=== Begin Enclosure ===
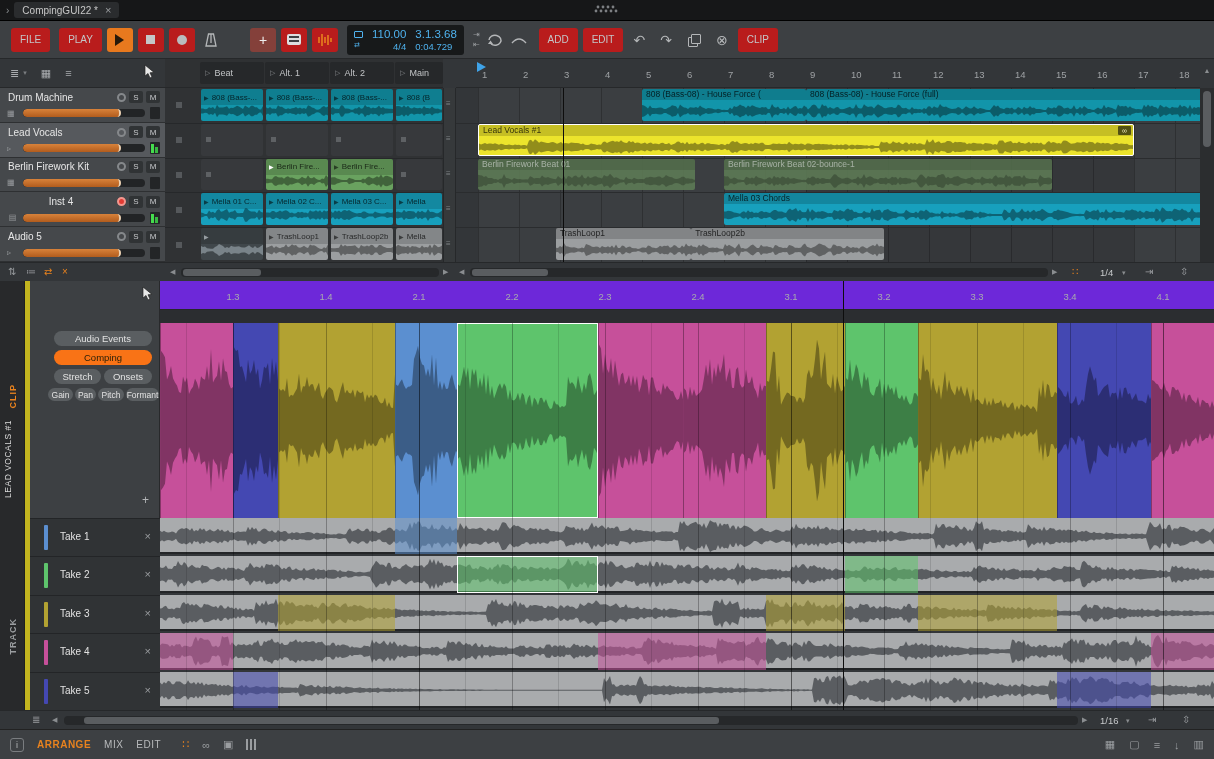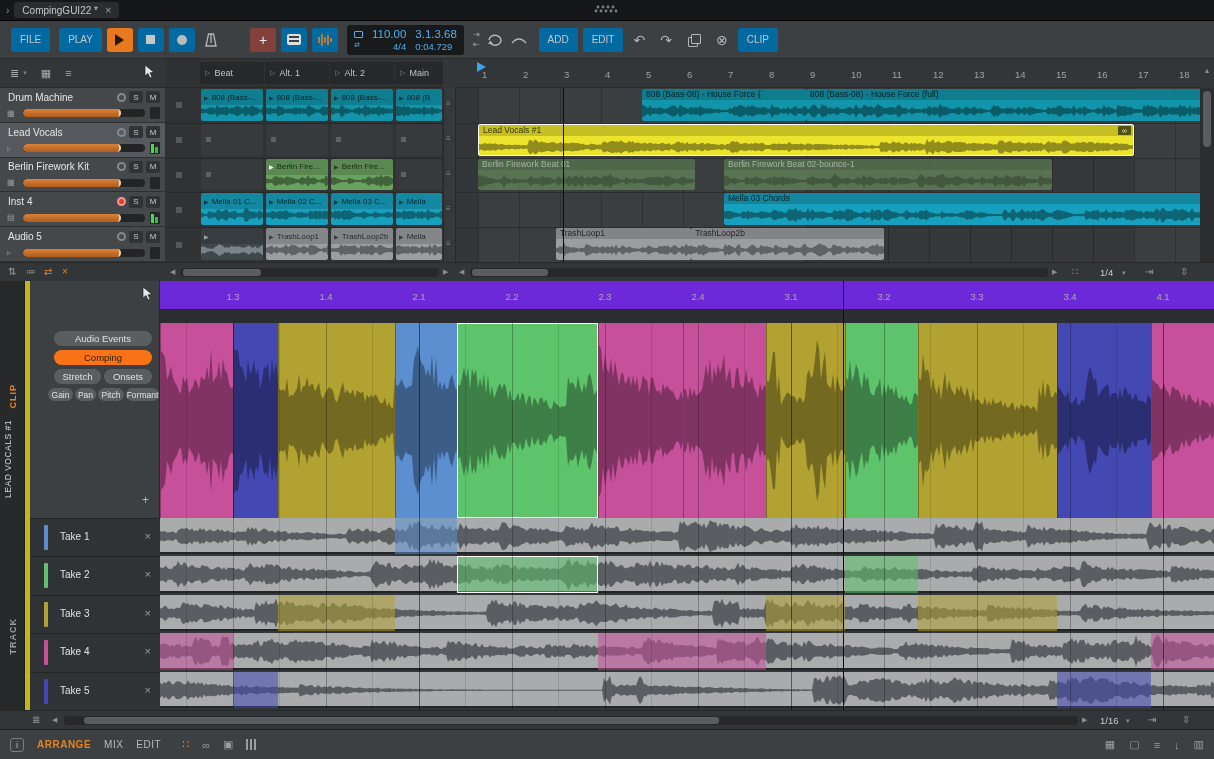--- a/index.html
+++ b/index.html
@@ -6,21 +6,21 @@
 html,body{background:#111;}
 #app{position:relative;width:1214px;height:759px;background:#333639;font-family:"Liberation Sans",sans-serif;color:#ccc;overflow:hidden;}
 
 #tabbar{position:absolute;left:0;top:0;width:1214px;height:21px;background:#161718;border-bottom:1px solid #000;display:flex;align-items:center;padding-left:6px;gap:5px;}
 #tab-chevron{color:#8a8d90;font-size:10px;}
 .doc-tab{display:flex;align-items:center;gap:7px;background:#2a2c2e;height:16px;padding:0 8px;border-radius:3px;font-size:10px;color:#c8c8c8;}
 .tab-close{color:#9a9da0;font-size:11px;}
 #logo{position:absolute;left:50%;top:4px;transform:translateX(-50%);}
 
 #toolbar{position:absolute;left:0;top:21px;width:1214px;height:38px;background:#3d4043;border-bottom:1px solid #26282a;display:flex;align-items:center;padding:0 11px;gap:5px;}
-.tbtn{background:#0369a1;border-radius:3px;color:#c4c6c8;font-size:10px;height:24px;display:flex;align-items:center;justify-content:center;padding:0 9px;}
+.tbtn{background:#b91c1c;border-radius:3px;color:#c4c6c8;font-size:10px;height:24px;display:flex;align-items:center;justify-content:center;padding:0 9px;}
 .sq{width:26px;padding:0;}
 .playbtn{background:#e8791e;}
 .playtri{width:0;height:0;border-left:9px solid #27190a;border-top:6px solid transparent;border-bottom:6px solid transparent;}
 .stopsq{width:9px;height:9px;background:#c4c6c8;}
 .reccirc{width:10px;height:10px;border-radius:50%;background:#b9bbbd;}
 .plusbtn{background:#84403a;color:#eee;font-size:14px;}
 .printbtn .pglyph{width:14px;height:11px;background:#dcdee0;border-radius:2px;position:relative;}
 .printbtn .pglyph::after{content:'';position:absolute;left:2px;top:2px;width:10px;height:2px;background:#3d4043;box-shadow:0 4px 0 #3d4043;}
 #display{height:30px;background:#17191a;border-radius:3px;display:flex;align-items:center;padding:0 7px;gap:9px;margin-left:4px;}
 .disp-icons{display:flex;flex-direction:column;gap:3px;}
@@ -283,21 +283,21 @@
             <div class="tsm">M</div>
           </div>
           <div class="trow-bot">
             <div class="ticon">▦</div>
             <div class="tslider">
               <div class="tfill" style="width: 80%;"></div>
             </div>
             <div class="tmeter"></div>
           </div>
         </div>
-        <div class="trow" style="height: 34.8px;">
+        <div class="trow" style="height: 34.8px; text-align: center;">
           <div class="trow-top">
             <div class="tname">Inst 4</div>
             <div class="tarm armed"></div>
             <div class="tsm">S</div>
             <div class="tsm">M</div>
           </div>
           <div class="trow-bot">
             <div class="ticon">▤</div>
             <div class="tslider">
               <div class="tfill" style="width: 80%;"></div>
=== End Enclosure ===
WHAT IS REQUIRED >> Report how many lines in this data include the string "flex", and nothing else.

TASK OUTPUT >> 7